Weniger geeignet ist Baurecht oft für Käufer, die maximale Planbarkeit über Jahrzehnte wünschen oder ein Objekt mit kurzer Restlaufzeit erwerben wollen.
Fazit: Baurechtszins nie isoliert betrachten
Der Baurechtszins ist weit mehr als eine formale Zusatzposition im Vertrag. Er ist einer der zentralen Kostenfaktoren beim Kauf einer Immobilie im Baurecht und beeinflusst Tragbarkeit, Marktwert, Wiederverkauf und langfristige Planung. Das Schweizer Baurecht nach Art. 779 ff. ZGB erlaubt flexible Lösungen, überlässt aber viele wirtschaftlich entscheidende Punkte dem Vertrag. Genau deshalb lohnt sich eine sorgfältige Prüfung der Zinsberechnung, der Anpassungsklauseln, der Restlaufzeit und der Heimfallregelung.

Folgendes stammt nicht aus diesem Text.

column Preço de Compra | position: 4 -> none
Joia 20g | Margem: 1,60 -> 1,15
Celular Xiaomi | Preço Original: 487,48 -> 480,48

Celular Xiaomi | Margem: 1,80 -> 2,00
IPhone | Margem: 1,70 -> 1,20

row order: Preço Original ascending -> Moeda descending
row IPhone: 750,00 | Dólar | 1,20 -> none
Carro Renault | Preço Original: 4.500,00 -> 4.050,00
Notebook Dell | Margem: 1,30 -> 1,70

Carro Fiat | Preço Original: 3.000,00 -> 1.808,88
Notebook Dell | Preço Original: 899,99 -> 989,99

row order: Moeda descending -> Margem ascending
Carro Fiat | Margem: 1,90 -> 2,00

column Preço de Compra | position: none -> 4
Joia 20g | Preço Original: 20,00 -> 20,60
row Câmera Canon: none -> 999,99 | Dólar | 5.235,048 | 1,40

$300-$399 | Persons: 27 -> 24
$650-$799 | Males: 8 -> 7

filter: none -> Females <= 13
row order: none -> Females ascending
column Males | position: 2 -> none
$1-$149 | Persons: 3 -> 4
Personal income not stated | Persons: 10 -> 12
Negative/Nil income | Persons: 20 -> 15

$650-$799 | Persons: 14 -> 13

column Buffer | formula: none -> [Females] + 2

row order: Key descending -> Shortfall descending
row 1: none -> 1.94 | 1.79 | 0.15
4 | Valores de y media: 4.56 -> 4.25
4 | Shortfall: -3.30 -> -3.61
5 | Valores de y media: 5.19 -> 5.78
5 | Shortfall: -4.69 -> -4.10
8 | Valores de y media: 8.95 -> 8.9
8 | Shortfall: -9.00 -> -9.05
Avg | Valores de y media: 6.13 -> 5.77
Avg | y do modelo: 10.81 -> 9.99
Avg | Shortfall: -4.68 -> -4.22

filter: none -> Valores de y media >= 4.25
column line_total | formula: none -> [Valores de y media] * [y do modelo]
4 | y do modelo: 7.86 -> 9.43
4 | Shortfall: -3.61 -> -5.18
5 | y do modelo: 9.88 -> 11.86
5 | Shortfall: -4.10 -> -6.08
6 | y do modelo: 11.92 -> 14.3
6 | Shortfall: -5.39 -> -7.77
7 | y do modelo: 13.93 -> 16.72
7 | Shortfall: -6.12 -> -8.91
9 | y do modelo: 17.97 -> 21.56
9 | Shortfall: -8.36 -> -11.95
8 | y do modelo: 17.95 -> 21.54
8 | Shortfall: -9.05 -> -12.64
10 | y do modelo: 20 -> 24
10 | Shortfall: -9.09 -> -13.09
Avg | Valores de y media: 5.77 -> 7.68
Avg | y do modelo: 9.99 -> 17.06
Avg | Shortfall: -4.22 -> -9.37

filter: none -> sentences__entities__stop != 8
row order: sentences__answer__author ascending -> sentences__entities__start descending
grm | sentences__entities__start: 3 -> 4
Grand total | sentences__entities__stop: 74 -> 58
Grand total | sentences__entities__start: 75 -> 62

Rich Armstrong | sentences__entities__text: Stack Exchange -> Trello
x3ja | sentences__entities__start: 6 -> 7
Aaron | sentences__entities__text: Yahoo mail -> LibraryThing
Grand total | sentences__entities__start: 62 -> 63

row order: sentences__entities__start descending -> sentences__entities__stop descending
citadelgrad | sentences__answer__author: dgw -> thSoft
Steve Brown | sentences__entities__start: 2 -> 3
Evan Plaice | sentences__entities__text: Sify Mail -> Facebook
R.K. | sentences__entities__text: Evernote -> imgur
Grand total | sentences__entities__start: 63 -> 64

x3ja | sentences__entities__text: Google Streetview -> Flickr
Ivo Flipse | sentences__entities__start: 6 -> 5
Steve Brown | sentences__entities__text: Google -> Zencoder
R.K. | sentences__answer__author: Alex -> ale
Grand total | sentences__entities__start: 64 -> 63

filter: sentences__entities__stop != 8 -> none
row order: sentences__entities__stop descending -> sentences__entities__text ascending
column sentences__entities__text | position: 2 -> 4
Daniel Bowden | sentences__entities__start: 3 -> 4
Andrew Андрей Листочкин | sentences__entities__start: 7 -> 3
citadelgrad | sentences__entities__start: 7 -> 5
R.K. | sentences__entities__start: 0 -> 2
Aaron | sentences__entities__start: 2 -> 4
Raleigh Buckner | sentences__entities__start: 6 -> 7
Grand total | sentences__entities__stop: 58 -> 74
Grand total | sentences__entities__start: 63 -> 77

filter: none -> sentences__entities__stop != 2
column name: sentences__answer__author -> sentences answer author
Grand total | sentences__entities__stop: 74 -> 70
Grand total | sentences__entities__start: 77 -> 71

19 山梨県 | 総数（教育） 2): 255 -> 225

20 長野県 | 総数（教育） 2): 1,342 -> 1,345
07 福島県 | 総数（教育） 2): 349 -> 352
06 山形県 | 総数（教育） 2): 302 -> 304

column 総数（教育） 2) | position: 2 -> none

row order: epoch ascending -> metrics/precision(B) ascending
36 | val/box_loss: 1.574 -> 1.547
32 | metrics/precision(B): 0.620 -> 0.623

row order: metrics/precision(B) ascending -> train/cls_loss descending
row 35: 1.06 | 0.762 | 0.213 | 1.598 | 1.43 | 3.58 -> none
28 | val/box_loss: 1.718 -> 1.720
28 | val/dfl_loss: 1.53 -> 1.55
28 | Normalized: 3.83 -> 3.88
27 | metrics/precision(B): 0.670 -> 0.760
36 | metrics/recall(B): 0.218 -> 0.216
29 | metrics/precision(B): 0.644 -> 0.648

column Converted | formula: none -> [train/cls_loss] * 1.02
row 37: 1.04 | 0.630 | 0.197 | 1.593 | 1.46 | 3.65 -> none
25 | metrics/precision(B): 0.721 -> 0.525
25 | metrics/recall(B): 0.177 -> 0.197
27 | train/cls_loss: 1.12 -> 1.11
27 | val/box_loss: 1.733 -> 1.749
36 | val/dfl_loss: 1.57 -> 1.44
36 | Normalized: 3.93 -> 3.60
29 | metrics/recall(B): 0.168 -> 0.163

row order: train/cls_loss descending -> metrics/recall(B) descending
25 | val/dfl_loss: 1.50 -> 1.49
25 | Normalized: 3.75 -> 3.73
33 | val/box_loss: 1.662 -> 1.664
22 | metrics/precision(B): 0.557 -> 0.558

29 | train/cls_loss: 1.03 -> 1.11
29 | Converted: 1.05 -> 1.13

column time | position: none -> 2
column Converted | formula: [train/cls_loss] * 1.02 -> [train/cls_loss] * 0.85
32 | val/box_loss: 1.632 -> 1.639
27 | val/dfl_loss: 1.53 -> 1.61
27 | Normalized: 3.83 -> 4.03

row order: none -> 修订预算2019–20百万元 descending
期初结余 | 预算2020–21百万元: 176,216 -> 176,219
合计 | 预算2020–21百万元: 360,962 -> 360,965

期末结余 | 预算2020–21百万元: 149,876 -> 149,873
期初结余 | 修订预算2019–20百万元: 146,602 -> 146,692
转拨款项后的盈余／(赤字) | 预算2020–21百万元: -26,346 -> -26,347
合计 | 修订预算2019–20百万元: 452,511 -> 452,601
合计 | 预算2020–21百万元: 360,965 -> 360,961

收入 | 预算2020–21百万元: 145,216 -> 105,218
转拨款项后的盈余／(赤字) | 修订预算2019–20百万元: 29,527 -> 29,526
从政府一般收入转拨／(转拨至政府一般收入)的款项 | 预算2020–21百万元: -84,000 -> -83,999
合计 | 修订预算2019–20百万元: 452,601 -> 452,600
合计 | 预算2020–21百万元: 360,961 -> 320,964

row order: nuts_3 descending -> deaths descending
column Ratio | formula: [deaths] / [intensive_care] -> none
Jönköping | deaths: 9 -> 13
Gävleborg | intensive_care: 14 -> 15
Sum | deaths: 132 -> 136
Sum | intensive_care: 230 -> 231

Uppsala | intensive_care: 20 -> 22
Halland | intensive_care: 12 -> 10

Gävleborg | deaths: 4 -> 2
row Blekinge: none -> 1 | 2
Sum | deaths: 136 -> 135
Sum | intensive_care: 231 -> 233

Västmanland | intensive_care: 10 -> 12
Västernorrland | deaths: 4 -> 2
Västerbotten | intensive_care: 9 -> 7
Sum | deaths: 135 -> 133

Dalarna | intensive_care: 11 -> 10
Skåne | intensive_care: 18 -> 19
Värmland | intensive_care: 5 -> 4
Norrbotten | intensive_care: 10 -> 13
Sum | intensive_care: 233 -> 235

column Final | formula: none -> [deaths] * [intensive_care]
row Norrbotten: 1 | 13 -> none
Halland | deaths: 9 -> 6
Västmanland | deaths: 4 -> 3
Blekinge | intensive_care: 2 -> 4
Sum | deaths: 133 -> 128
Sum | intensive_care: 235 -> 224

Für Kaufinteressierte gilt: Ein tieferer Kaufpreis allein macht ein Baurechtsobjekt noch nicht automatisch attraktiv. Entscheidend ist die Gesamtbetrachtung über viele Jahre hinweg. Wer den Baurechtszins richtig einordnet, trifft die deutlich bessere Immobilienentscheidung.